## Dataset records:

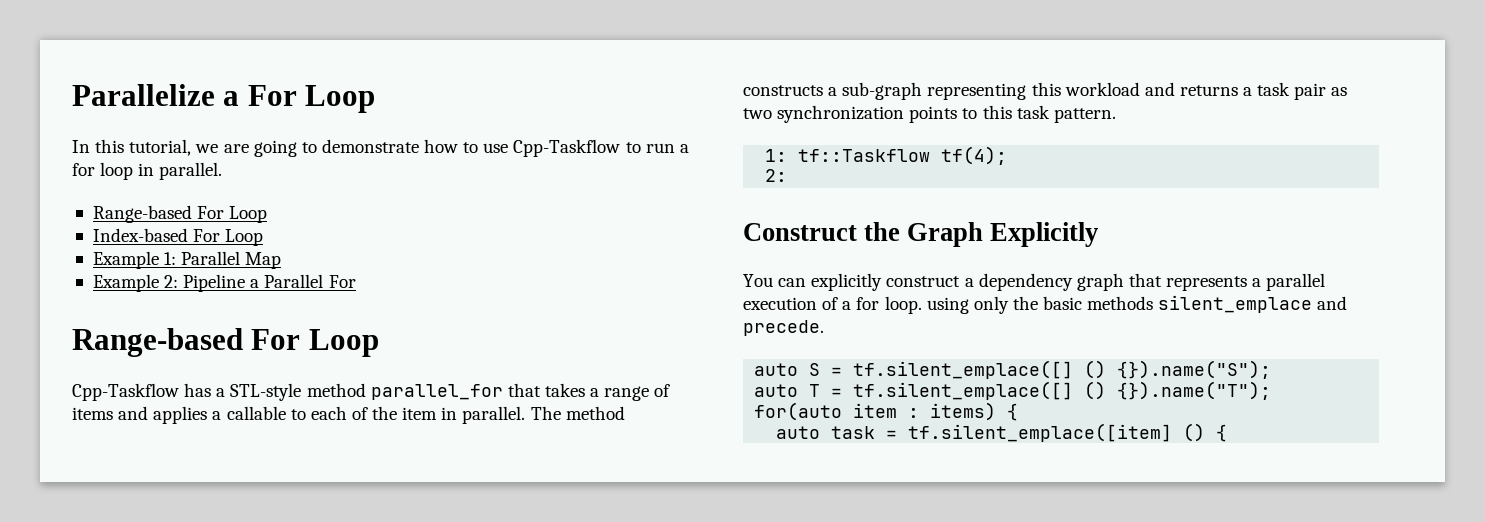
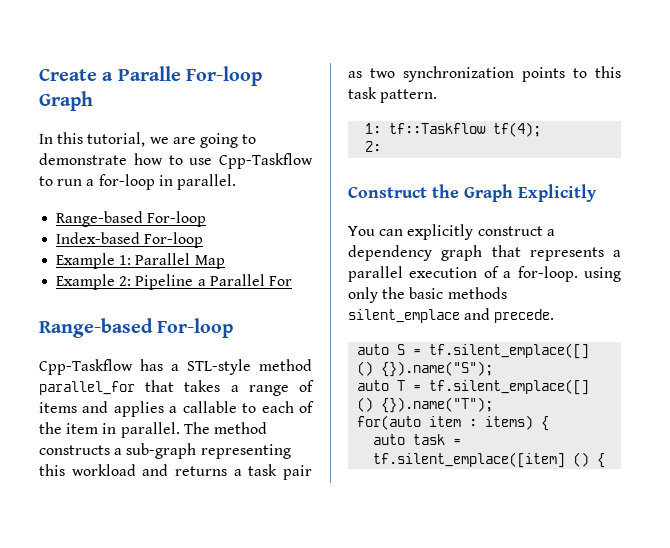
- Parallelize a For Loop
+ Create a Paralle For-loop Graph
- In this tutorial, we are going to demonstrate how to use Cpp-Taskflow to run a for loop in parallel.
- Range-based For Loop
+ In this tutorial, we are going to demonstrate how to use Cpp-Taskflow to run a for-loop in parallel.
+ Range-based For-loop
- Index-based For Loop
+ Index-based For-loop
  Example 2: Pipeline a Parallel For
- Range-based For Loop
+ Range-based For-loop
- You can explicitly construct a dependency graph that represents a parallel execution of a for loop. using only the basic methods silent_emplace and precede.
+ You can explicitly construct a dependency graph that represents a parallel execution of a for-loop. using only the basic methods silent_emplace and precede.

## How to complete this task:
Please print exactly the lines from the one containing "- Index-based For Loop" through the last line of the records, both included, and nothing else.

## Result of the task:
- Index-based For Loop
+ Index-based For-loop
  Example 2: Pipeline a Parallel For
- Range-based For Loop
+ Range-based For-loop
- You can explicitly construct a dependency graph that represents a parallel execution of a for loop. using only the basic methods silent_emplace and precede.
+ You can explicitly construct a dependency graph that represents a parallel execution of a for-loop. using only the basic methods silent_emplace and precede.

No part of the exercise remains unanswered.